Название: Cul-de-sac
Автор: Elsa Joubert
Издательство: Ingram
Жанр: Биографии и Мемуары
isbn: 9780624087809
isbn:
But the loss of a son or a daughter, that showers sorrow, also on you, doesn’t matter how long ago, it’s still there, always there. So that you’re actually afraid when the parcel is opened slowly, cautiously, slightly. You have to know, how can you be friends, real friends, if you are not let into the past; but how full of sorrow is the past.
Another Englishman who devoted his life to the Empire, part of the British colonial service in just about every country on the African continent, born somewhere in the East, never really had a permanent home, with only a British passport (here he is not granted a residence permit for longer than a year, and must reapply every year). Even he, with his British-colonial appearance – safari suit, neatly cut hair, ruddy colouring – even he is burdened with his parcel. In the end you are shy to ask the age-old questions on a first acquaintance: Are you married? Do you have children? Suddenly afraid that you’ve now trespassed too far, because his answer is measured: ‘My wife and two of my children were killed by the Mau Mau in Kenya in an ambush.’
Rather stay wrapped up, then, little parcel.

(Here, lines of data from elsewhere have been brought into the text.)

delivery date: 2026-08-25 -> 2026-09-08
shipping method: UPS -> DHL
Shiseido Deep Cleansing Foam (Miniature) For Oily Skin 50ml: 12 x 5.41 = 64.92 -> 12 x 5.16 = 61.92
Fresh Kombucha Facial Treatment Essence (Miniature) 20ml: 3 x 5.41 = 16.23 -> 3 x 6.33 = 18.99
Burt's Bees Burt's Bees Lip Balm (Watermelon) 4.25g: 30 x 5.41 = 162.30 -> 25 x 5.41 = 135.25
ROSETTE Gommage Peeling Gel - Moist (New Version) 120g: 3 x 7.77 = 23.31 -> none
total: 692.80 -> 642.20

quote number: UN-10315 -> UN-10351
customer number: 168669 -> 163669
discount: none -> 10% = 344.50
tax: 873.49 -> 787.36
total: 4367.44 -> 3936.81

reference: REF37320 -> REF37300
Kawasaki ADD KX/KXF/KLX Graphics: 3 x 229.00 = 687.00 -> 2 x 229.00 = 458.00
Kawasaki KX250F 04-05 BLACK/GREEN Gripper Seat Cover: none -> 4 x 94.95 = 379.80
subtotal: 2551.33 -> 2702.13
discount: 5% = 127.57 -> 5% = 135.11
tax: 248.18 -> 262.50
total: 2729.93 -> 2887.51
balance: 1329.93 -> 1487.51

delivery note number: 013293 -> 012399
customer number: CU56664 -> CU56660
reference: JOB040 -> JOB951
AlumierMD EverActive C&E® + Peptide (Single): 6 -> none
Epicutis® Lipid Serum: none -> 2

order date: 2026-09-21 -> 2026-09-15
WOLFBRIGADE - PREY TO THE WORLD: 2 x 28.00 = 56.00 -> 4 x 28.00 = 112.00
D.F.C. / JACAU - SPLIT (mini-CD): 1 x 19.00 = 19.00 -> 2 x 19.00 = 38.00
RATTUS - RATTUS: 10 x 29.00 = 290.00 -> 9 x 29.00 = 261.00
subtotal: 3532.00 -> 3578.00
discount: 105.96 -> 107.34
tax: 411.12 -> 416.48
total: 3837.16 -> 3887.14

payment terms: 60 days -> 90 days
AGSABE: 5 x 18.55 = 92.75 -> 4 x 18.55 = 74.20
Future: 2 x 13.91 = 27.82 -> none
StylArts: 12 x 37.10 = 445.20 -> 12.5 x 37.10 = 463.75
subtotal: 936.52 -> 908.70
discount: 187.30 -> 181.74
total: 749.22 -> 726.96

At lunchtime the people walk with stiff-backed steps down the corridors, crowd the lift: no, please, there’s plenty of space, do come in. Sit down at the elegant tables, dish up salad, make small talk, eat, even linger for a moment at a table on the way out, make more small talk, predict the weather – because it’s clouding over outside the large, lovely windows. Winter’s here, you know. We’ll still have a few fine days. You’ll see. The concept of an Indian summer is so lovely – where would it come from? But Piet Cillié thought up such an appealing word for a few late warmish days: pop-up summer. We all enjoy the pop-up summer. Have a nice nap this afternoon. Is there anything worthwhile on TV this evening? We’ll have to see. Have a good nap. And back into apartments behind closed doors.
In the life of almost every woman or man I’ve met here has been the death of a child. It leaves me dumb and dismayed. Should I stop trying to be sympathetic, stop asking, or do people yearn to tell, is that what friendship is, to listen? Does it bring a tiny bit of relief, here in the new home, here among so many strange people with whom you’re suddenly co-existing?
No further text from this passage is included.